In the first of these two articles looking at paintings of fires, I showed a selection of works up to the late eighteenth century. Here I resume with an unusual pair of paintings.

Virginie Demont-Breton’s original painting of The Man is at Sea, above, was completed in or before 1889. This shows a fisherman’s wife warming herself and her sleeping infant by the fire, while her husband is away fishing at sea. It was exhibited at the Salon in 1889, following which it was rapidly engraved for prints. Later that year, Vincent van Gogh saw an image of that painting when he was undergoing treatment in the Saint Paul asylum at Saint-Rémy, and made a copy of it, shown below.


Van Gogh also painted Dormitory in the Hospital in Arles that year. In the foreground is a stove similar to those used in Florence Nightingale’s wards in Scutari, during the Crimean War more than thirty years earlier.

A similar stove is at the centre of Henri Jules Jean Geoffroy’s painting of The Night Hostel or The Soup Kitchen from 1891, where homeless women and children are being fed in what appears to be almost a prison.

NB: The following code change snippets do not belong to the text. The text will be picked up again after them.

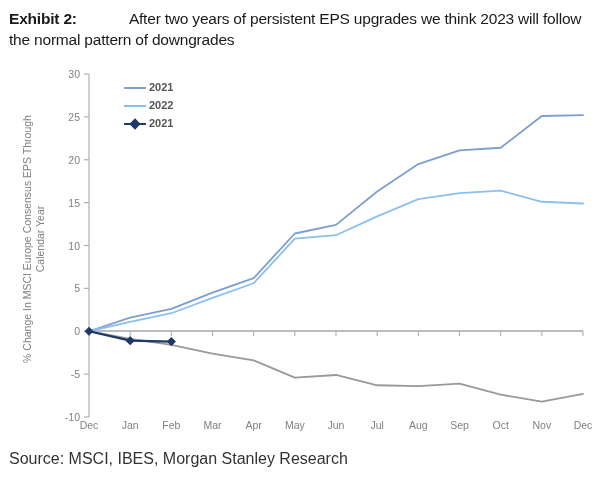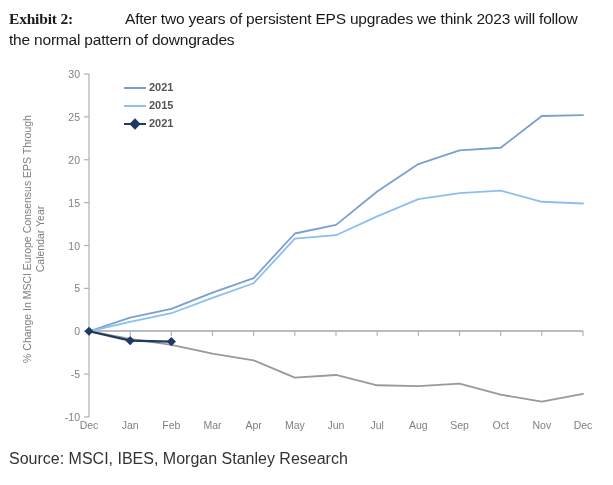--- a/index.html
+++ b/index.html
@@ -33,7 +33,6 @@
   }
   #title-block .exhibit-label {
     font-weight: bold;
-    font-family: Liberation Serif, serif;
   }
   #title-block .title-text {
     font-weight: normal;

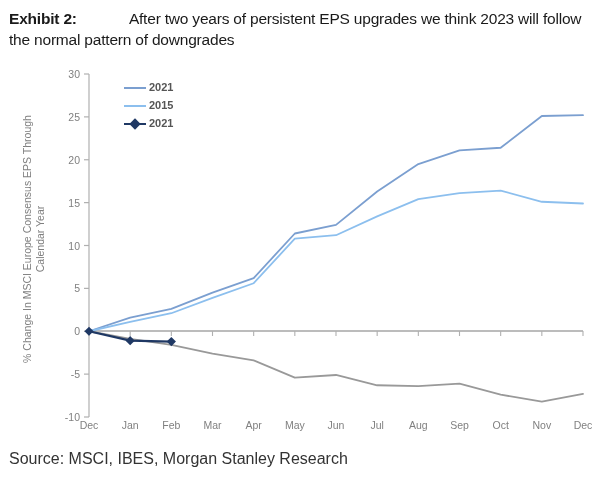--- a/index.html
+++ b/index.html
@@ -204,7 +204,7 @@
         <span class="legend-swatch">
             <span class="lg-line" style="background: rgb(140, 191, 238);"></span>
           </span>
-        <span class="legend-label">2015</span>
+        <span class="legend-label">2022</span>
       </div>
       <div class="legend-row">
         <span class="legend-swatch">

Laurits Andersen Ring’s contrasting The Artist’s Wife and Children, from 1904, shows his wife Sigrid with their young son and daughter, in front of the roaring fire typical of the more affluent middle class home.

Carl Larsson’s Christmas Eve from 1904 shows his large extended family gathering to celebrate in grand style, with a huge turkey, a roaring fire, and a cat under the table, trying to get into the party.

William McGregor Paxton’s open fire In the Studio (1905) is appropriately classy, glowing in the background. He deliberately defocussed it in what he termed Vermeer’s “binocular vision”. His model is in crisp focus, and as the eye wonders further away from her as the optical centre of the painting, edges and details become progressively more blurred.

The fire in Francisco Pradilla’s Queen Juana the Mad Imprisoned in Tordesillas with her daughter, the Infanta Catalina (1906) tells its own story. The first Queen of Spain is shown during her effective imprisonment in the Convent of Santa Clara, in Tordesillas, north-west of Madrid in northern Spain. She was taken to that convent in 1509, and despite being co-monarch of Castile and Aragon with her son Charles I, she remained there until her death in 1555.
Pradilla shows her with her youngest daughter, Catherine (Catalina) of Austria (1507-1578), who married John III of Portugal and became its queen in 1525. The girl’s toys are scattered forlornly over the barren floor, and one of Juana’s maids sits spinning, as a pitifully small fire burns in the huge fireplace.
My last two paintings return to more modest and contemporary rooms, with their domesticated coal fires.

Among Douglas Fox Pitt’s views of domestic interiors, Interior with Maid from about 1913 is notable for its display of two of the artist’s collection of paintings by the Camden Town Group. Above the fireplace is Harold Gilman’s Norwegian Street Scene (Kirkegaten, Flekkerfjord) (1913), and above the bright cushion is Charles Ginner’s The Wet Street, Dieppe (1911).

Henry Tonks’ Sodales – Mr Steer and Mr Sickert (1930) shows two British painters in their old age: Philip Wilson Steer is dozing in front of the fire while Walter Sickert was visiting him at home in Cheyne Walk, London.
In the 1970s cheap natural gas from the North Sea brought central heating to many homes across Britain, and there has been a steady increase across the whole of northern Europe, at least until this winter, when old fires and stoves have suddenly become popular again.